* TASK DETAILS
For this exercise, reproduce the records exactly as they stand and do not carry any images over.

* RECORDS SUPPLIED
****************************************

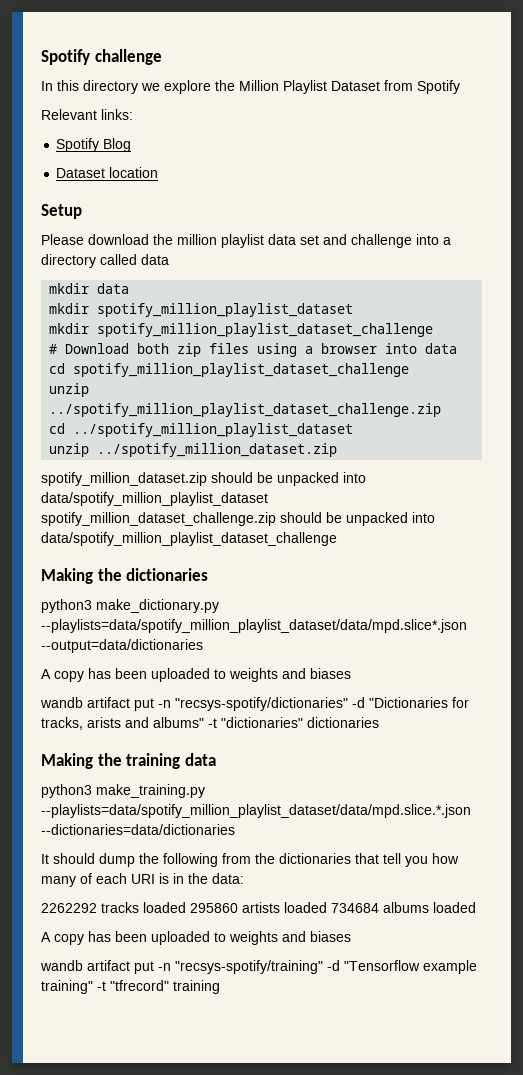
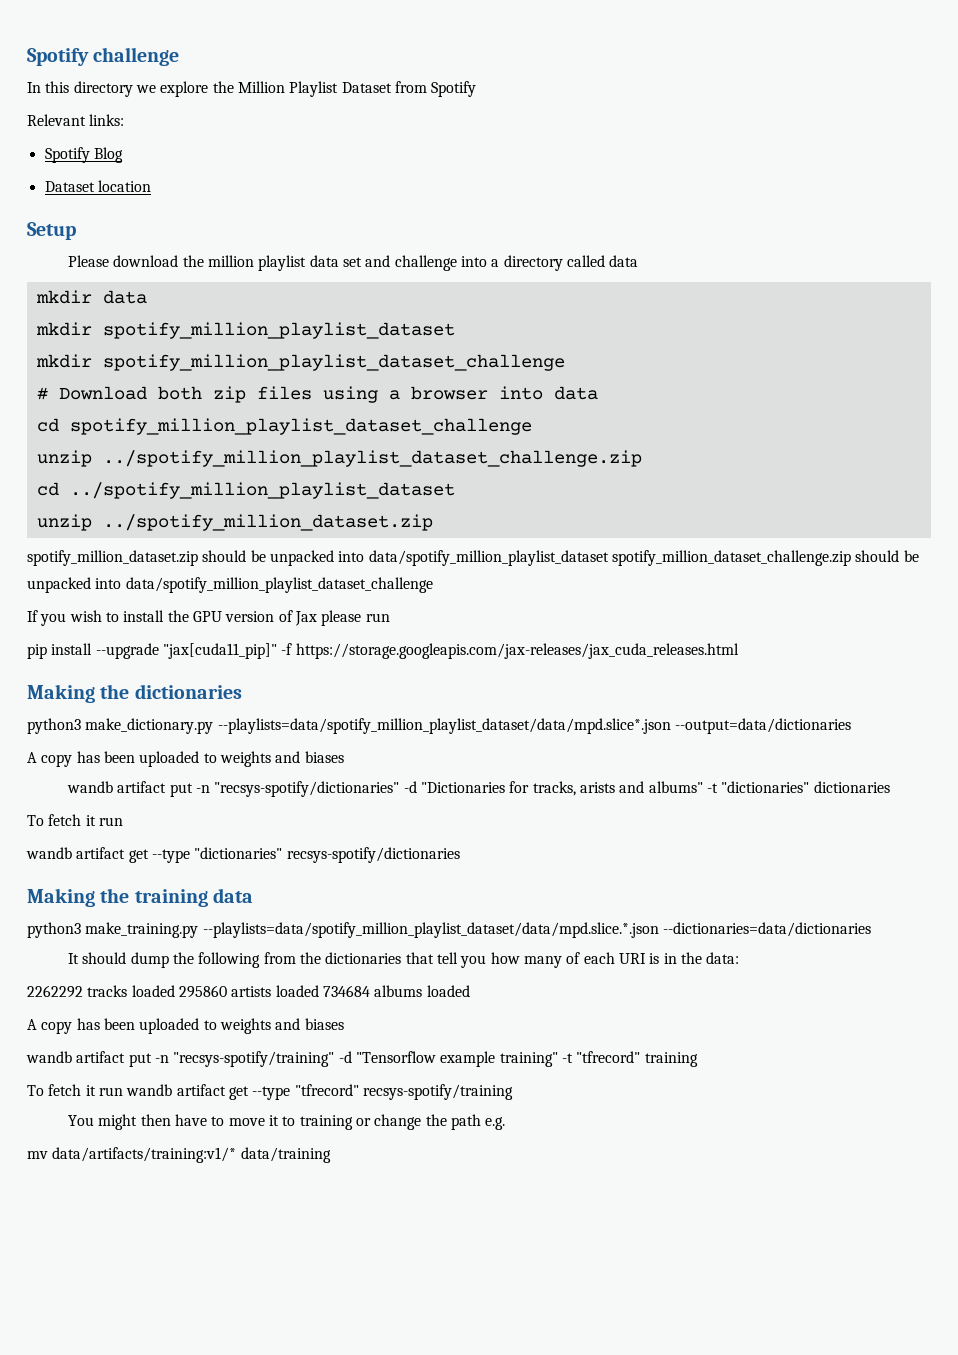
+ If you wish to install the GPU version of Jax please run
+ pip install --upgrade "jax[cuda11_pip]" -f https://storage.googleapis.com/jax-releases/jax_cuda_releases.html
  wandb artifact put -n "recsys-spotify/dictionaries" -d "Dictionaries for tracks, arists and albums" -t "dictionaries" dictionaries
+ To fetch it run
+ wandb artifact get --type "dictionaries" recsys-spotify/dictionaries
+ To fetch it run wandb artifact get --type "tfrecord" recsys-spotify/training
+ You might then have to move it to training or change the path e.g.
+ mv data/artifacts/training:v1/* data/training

****************************************

* SOLVED PROBLEM
+ If you wish to install the GPU version of Jax please run
+ pip install --upgrade "jax[cuda11_pip]" -f https://storage.googleapis.com/jax-releases/jax_cuda_releases.html
  wandb artifact put -n "recsys-spotify/dictionaries" -d "Dictionaries for tracks, arists and albums" -t "dictionaries" dictionaries
+ To fetch it run
+ wandb artifact get --type "dictionaries" recsys-spotify/dictionaries
+ To fetch it run wandb artifact get --type "tfrecord" recsys-spotify/training
+ You might then have to move it to training or change the path e.g.
+ mv data/artifacts/training:v1/* data/training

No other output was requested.